§ **Exercise goal**
Select, from the data, each line where "none" occurs.

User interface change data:
══════════════════════════════
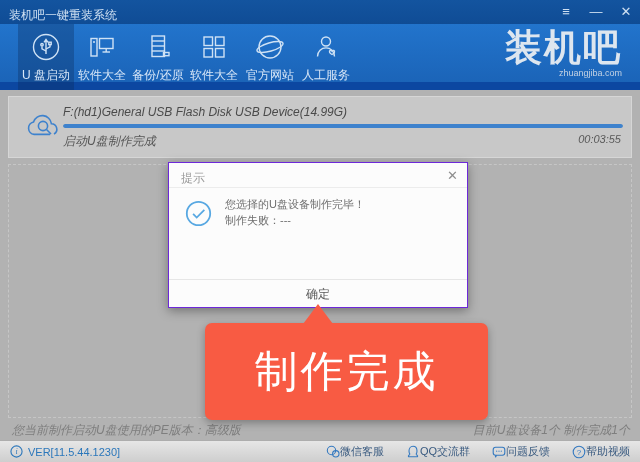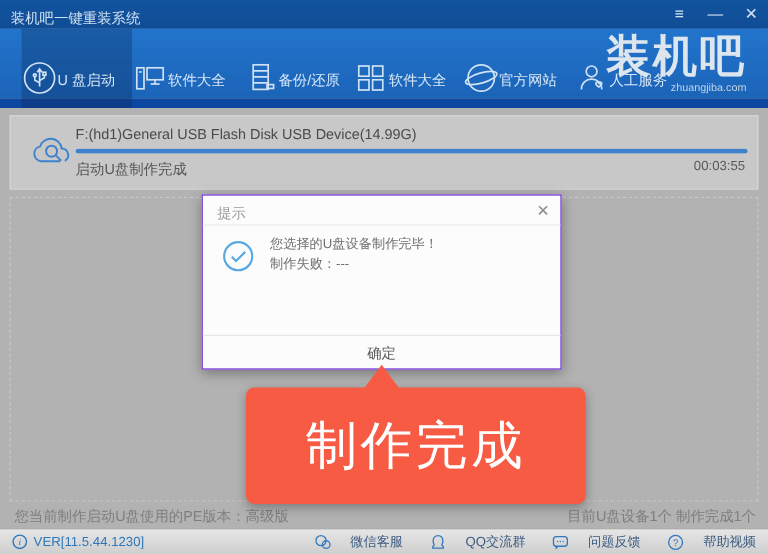--- a/index.html
+++ b/index.html
@@ -18,7 +18,7 @@
   .toolbar { position:absolute; left:0; top:24px; width:640px; height:66px;
     background:linear-gradient(#2274cc,#1b64b8); border-bottom:8px solid #0c47a1; }
   .tool-items { position:absolute; left:18px; top:0; height:66px; display:flex; }
-  .tool-item { width:92px; height:74px; display:flex; flex-direction:row; align-items:center;
+  .tool-item { width:56px; height:74px; display:flex; flex-direction:column; align-items:center;
     justify-content:flex-start; padding-top:8px; cursor:pointer; }
   .tool-item.active { background:rgba(10,40,88,.32); }
   .tool-icon { width:30px; height:30px; stroke:#cfe2f5; fill:none; stroke-width:1.4; }

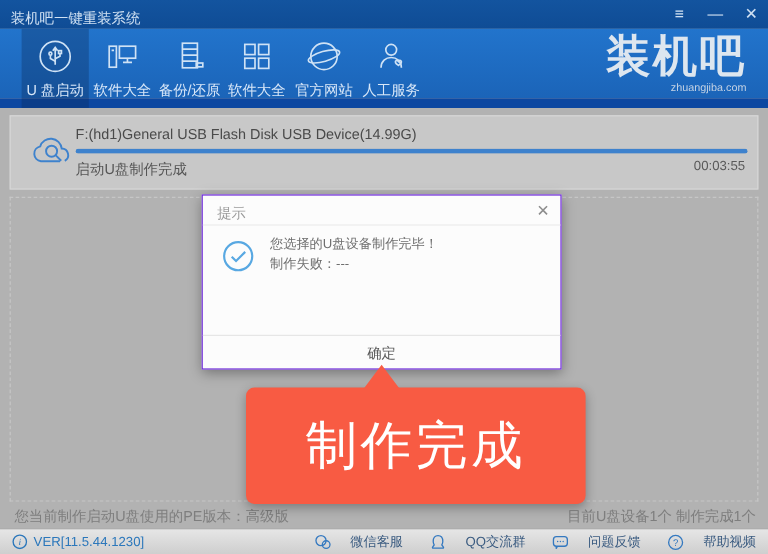--- a/index.html
+++ b/index.html
@@ -30,7 +30,7 @@
   .logo .logo-domain { font-size:9px; color:#c3d2e4; margin-top:-4px; }
 
   
-  .content { position:absolute; left:0; top:90px; width:640px; height:350px; background:#b2b2b2; }
+  .content { position:absolute; left:0; top:90px; width:640px; height:350px; background:#b2b2b2;font-style:italic; }
 
   .progress-panel { position:absolute; left:8px; top:6px; width:624px; height:62px;
     background:#c8c8c8; border:1px solid #d6d6d6; }

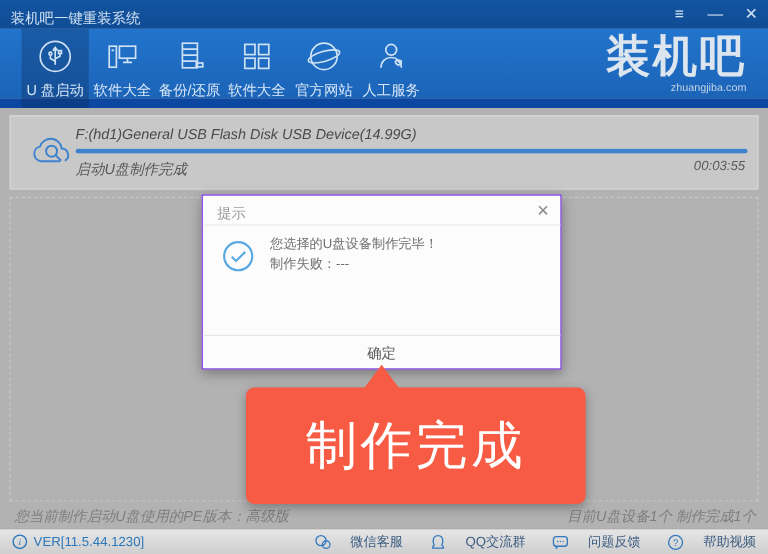--- a/index.html
+++ b/index.html
@@ -81,7 +81,7 @@
   .version { display:flex; align-items:center; gap:5px; margin-left:10px; color:#2b77bb; font-size:11px; }
   .version svg { width:13px; height:13px; }
   .footer-links { position:absolute; right:10px; display:flex; gap:22px; }
-  .footer-link { display:flex; align-items:center; gap:16px; font-size:11px; color:#3a5b80; cursor:pointer; }
+  .footer-link { display:flex; align-items:center; gap:0; font-size:11px; color:#3a5b80; cursor:pointer; }
   .footer-link svg { width:14px; height:14px; stroke:#3479c0; fill:none; stroke-width:1.1; }
 </style>
 </head>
══════════════════════════════
§ **Response area**
   .tool-icon { width:30px; height:30px; stroke:#cfe2f5; fill:none; stroke-width:1.4; }
   .footer-link svg { width:14px; height:14px; stroke:#3479c0; fill:none; stroke-width:1.1; }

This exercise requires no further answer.